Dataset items
--

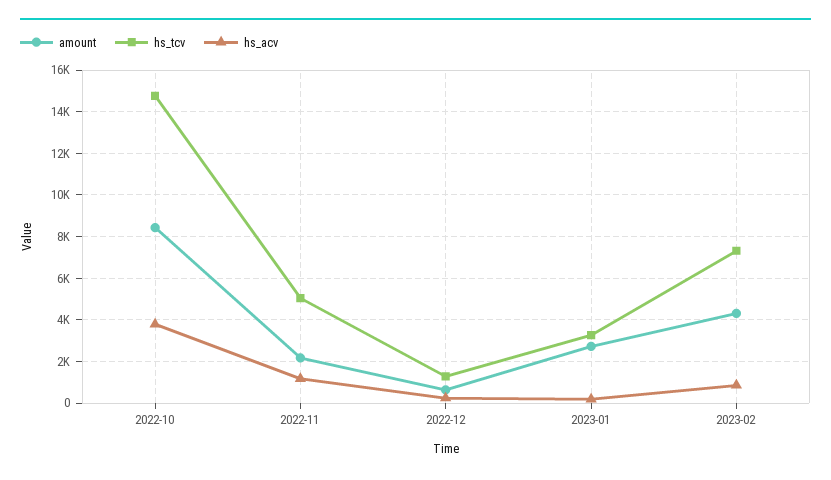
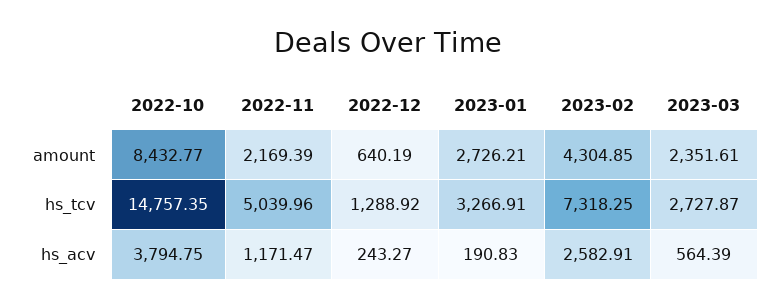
hs_acv, 2023-02: 1000 -> 2582.91
amount, 2023-03: none -> 2351.61
hs_tcv, 2023-03: none -> 2727.87
hs_acv, 2023-03: none -> 564.39

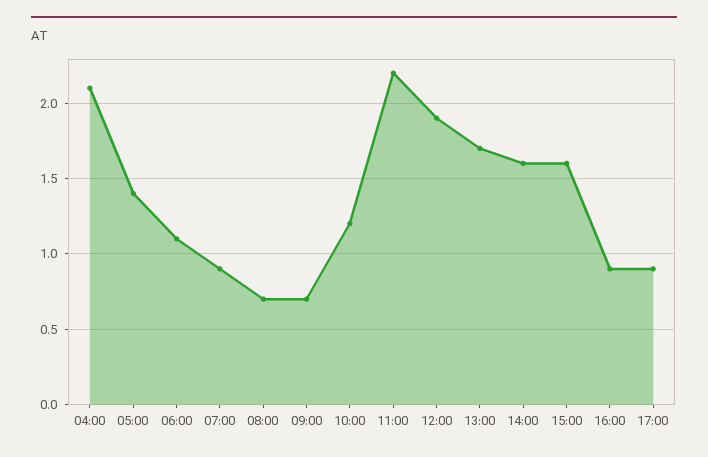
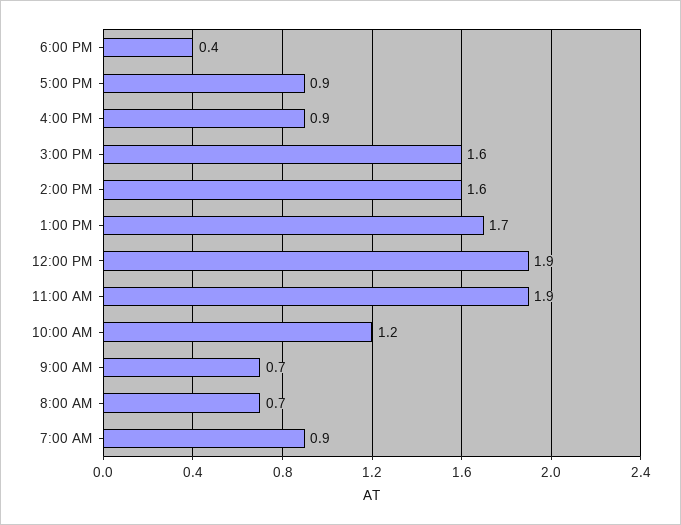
04:00: 2.1 -> none
05:00: 1.4 -> none
06:00: 1.1 -> none
11:00: 2.2 -> 1.9
6:00 PM: none -> 0.4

--

**Task prompt:** Apart from the pictures, every line above must be repeated exactly.

**Solution:**
hs_acv, 2023-02: 1000 -> 2582.91
amount, 2023-03: none -> 2351.61
hs_tcv, 2023-03: none -> 2727.87
hs_acv, 2023-03: none -> 564.39

04:00: 2.1 -> none
05:00: 1.4 -> none
06:00: 1.1 -> none
11:00: 2.2 -> 1.9
6:00 PM: none -> 0.4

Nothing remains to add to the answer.